Having fun in the sun as the weather starts to warm up? Spring has finally arrived in the Treasure Valley! With it, many people are starting to get active after a winter of hibernation indoors. Follow these tips to make the most of your outdoor exercise program and stay safe as you enjoy nature's gym.
- Exercise is not "One Size Fits All." You'll be much more likely to commit to an exercise program if it's fun and challenging. Hate running? You're not alone; but you don't have to force yourself to get out there and pound the pavement. Find an activity you enjoy: basketball, hike, tennis, bike riding, rowing, stand-up paddleboard, bodyweight strength exercises, etc. Recruiting a friend to workout with you can make your exercise time more enjoyable as well.
- Stay Safe: Always be aware of your surroundings and potential dangers. Dress for quickly changing weather; spring in Idaho can be very unpredictable. If you choose to wear headphones, keep the volume at a level that still allows you to hear what's going on around you. Consult your physician before implementing an exercise program.
- Hydrate: Even if you drink the recommended amount of water per day, make sure you re-hydrate after exercise to replace lost fluids. The National Academy of Sports Medicine recommends consuming 14 to 22 ounces of fluid two hours before exercise, and another 6 to 12 ounces for every 20 minutes of exercise.

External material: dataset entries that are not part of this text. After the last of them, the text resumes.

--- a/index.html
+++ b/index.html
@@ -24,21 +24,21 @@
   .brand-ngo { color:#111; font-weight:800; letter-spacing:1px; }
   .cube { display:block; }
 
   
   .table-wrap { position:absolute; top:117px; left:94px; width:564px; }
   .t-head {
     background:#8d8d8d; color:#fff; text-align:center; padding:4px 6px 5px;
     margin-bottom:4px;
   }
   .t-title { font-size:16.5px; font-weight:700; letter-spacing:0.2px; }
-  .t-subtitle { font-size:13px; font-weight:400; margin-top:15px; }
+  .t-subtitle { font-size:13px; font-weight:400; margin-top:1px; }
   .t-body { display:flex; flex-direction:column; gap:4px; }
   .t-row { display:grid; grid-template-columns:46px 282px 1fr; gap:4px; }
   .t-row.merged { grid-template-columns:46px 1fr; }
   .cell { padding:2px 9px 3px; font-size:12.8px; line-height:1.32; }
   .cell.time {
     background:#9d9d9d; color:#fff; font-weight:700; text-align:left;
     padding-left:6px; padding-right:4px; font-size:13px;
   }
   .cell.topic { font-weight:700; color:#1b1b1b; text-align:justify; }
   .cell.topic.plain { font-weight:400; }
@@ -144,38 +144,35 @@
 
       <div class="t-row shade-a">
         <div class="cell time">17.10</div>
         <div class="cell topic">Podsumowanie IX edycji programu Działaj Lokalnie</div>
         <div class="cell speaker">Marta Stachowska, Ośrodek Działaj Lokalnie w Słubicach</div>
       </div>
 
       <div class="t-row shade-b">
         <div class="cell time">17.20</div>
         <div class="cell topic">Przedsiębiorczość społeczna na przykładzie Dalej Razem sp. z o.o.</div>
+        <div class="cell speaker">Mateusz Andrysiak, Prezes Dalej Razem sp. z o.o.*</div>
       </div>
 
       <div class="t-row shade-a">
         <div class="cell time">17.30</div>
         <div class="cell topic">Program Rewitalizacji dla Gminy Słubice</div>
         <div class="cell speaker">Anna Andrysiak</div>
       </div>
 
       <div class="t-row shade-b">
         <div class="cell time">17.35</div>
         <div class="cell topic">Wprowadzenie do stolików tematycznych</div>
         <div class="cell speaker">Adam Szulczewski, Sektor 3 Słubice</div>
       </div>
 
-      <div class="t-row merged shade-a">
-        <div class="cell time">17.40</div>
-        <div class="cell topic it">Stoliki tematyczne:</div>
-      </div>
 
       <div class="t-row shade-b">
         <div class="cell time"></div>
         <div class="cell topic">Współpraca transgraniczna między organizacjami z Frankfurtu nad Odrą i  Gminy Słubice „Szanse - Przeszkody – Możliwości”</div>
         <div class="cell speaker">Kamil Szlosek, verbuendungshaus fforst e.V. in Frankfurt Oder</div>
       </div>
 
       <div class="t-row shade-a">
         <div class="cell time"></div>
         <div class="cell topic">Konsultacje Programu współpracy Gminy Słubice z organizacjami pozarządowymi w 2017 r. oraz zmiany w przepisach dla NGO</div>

- Work in intervals: If it's been a few months (or longer) since you last worked out it's better to start slow. After warming up, work your body at a medium intensity for 20 - 45 seconds, and then slow it down to fully recover (1-2 minutes of low intensity) before you start your next interval.
- Don't skip your warm-up and cool-down: Often over-looked; they are both very important to your workout!

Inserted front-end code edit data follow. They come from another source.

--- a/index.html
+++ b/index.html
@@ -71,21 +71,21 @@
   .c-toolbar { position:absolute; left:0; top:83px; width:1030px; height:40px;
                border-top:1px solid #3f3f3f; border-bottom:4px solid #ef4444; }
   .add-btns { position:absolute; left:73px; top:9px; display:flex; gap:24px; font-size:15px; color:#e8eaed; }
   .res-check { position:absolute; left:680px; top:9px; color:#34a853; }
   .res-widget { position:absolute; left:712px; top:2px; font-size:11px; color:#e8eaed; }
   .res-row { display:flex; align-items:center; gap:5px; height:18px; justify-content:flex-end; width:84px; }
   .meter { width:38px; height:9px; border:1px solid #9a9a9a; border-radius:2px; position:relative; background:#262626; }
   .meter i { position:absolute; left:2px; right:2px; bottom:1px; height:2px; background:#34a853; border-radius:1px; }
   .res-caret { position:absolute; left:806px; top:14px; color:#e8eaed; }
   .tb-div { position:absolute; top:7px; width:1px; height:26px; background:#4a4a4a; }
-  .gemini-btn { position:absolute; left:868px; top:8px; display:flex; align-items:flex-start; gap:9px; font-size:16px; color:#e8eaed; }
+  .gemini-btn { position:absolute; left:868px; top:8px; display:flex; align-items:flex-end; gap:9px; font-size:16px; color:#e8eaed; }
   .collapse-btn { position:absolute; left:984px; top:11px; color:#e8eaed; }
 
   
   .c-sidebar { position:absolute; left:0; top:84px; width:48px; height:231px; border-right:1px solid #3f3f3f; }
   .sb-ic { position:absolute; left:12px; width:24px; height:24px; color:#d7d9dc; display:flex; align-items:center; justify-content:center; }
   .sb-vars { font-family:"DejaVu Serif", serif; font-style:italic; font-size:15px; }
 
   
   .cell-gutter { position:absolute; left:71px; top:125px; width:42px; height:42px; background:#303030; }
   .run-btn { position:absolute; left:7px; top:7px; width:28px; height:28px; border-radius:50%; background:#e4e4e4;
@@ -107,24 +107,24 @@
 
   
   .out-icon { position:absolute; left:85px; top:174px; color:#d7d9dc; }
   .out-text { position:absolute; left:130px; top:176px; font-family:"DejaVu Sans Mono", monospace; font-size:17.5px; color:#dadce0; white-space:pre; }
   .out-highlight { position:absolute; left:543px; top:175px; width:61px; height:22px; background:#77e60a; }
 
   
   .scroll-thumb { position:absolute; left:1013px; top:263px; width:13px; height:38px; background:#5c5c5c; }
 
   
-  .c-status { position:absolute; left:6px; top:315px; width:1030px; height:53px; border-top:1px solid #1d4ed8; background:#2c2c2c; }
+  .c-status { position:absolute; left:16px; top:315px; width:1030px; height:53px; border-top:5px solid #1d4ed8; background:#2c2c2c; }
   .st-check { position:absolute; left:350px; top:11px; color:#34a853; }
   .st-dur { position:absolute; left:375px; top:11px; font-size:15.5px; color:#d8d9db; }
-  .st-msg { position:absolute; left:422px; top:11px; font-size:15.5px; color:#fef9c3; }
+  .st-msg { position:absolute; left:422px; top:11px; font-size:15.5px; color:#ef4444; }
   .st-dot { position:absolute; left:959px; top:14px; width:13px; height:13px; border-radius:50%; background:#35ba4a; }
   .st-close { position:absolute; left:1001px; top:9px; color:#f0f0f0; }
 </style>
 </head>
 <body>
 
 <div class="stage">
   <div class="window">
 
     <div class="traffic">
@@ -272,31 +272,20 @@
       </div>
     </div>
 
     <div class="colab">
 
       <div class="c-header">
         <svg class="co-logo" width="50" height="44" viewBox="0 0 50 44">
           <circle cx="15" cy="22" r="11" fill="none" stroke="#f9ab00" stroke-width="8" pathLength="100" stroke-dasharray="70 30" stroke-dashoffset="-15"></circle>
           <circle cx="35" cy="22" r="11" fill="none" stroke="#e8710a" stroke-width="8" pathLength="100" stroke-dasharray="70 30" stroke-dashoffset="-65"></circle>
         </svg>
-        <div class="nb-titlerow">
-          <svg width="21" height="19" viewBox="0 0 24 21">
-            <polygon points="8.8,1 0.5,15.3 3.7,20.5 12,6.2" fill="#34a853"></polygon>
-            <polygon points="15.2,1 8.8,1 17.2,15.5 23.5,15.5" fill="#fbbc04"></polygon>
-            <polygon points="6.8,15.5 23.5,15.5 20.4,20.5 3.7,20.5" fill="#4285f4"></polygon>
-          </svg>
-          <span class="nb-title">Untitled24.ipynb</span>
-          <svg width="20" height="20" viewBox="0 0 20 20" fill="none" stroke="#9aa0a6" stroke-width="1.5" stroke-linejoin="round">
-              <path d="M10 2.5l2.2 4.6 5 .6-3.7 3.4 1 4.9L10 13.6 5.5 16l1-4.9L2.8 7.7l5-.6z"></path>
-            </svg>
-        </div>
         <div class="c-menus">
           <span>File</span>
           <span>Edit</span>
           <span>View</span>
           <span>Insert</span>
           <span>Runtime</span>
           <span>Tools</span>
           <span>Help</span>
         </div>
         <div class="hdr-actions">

- The warm-up prepares you mentally and physically for exercise; it increases your heart rate and blood flow to your muscles.
- Conversely, the cool-down transitions your body back to its state of rest by gradually lowering your heart rate and cooling your body temperature.
- Rest and Recovery are important: Try to consume high-quality protein and carbohydrates within 90 minutes of exercise. Also, rest days are important to avoid over-training, injury, and burnout. This time period allows your body to recuperate and come back for your next workout even stronger.
Exercising outdoors has been shown to lower stress, improve mood, improve concentration and increase energy levels. This guide should prepare you for a season of great outdoor workouts this spring. So what are you waiting for? Get out there and start reaching those goals. I know you're going to be glad you did!